Pop Culture

How P-Valley Pulls Off Its High-Flying Strip Club Stunts

There’s a move in the world of pole dancing known as the surfboard. Two dancers climb up the pole; the one on bottom lays her body horizontally, holding on to the pole with just her legs, while the other stands on top of her, like a surfer on a board, gliding on a wave. In the third episode of P-Valley, the sensual Starz drama about goings-on at a strip club called the Pynk in the fictional town of Chucalissa, Mississippi, the show’s dancers pull off a move called a double surfboard: a third dancer joins the two, hanging upside down like Spider-Man beneath the horizontal dancer. After the bottom two dancers climb back down, the top dancer slides all the way down the pole like a fireman, falling into the splits before twerking ferociously on the floor.

For most shows, a number like this one would be the centerpiece of a grand finale, a tour de force of physical ingenuity and eroticism. For P-Valley, written and created by playwright Katori Hall, it’s just one more in a series of unbelievably intense, sexy numbers.

The routines are dreamt up by the show’s choreographer, Jamaica Craft, who’s worked with a slew of stars, including Usher, Ciara, and Justin Bieber, in addition to choreographing events like the 2016 BET Awards and the Teen Choice Awards. She also pulled choreographer duty on Fox’s Empire. Craft began her career dancing for TLC in Atlanta, a city renowned for its strip club culture. She strived to stuff P-Valley with as many numbers as humanly possible, blending the world of exotic dancing and competitive pole dancing.

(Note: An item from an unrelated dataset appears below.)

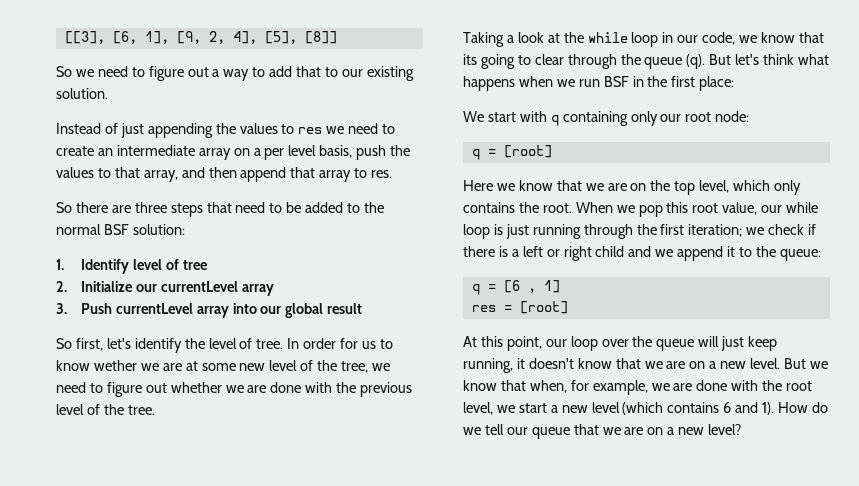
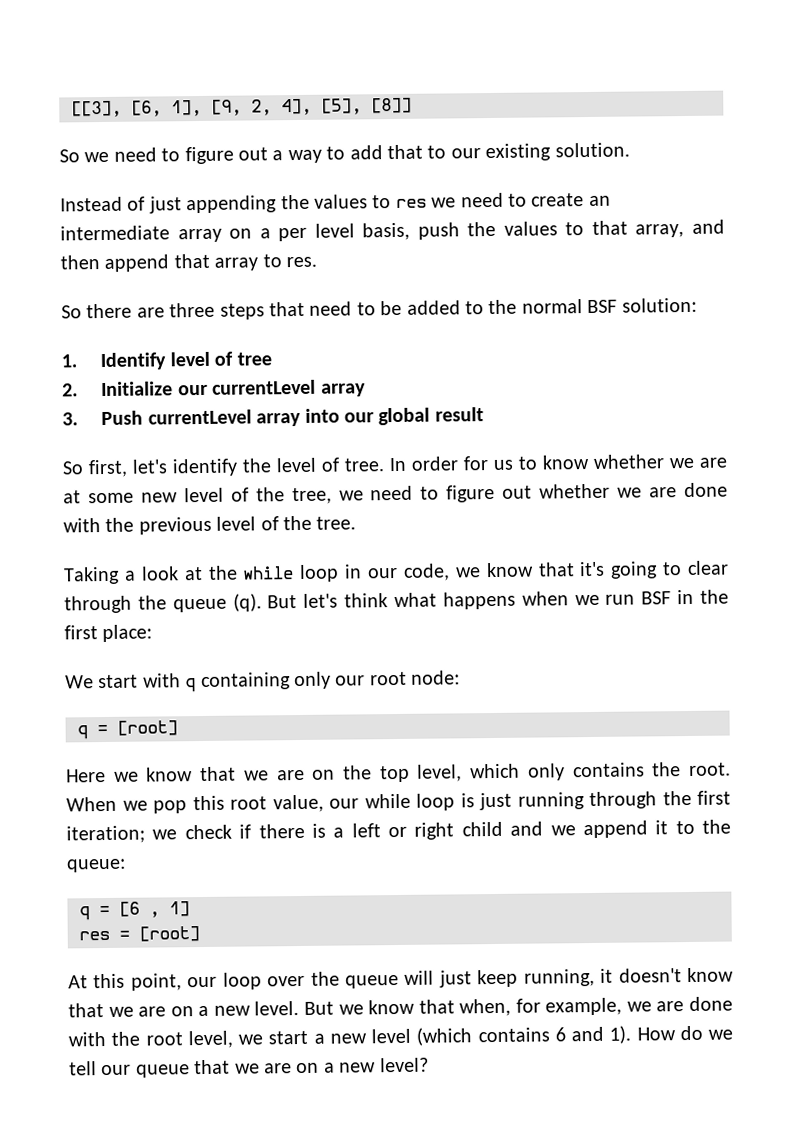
[93,360,137,371] wether -> [593,454,664,469] whether
[463,54,477,65] its -> [579,561,606,577] it's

“I wanted to make sure I had new moves, but at the same time I had old moves,” she said in a recent phone call. “I’m very big on history of dance, no matter what genre it is, and I wanted real O.G.s to see certain things and be like, yup.

Craft had long been a fan of exotic dancing, embedding certain moves into her choreographic work over the years. She began research for P-Valley by going to strip clubs in Atlanta before familiarizing herself with the variations of pole dancing in different American cities, like New York, Nashville, and Miami, as well as other countries, like Russia and Australia. “You’ll see the mixture because I feel like that’s when you get something magical,” she said.

The show employs an army of body doubles and professional dancers who hail from the competitive pole dancing world and various strip clubs, like Ashley Fox and Judy Gray. Dancer Spyda also serves as the stunt double for head dancer Mercedes (Brandee Evans)—not only inspiring the double surfboard, but pulling off the move herself in the episode.

Ahead of filming, Craft put the show’s core cast through an “extreme” monthlong pole dancing boot camp—one that led to its share of injuries. “We got hurt a little bit in there,” she said. “Just common things when you’re dancing, like pulling muscles, using muscles you have never used before, especially in your arms and in your legs. Even the burn from the pole.”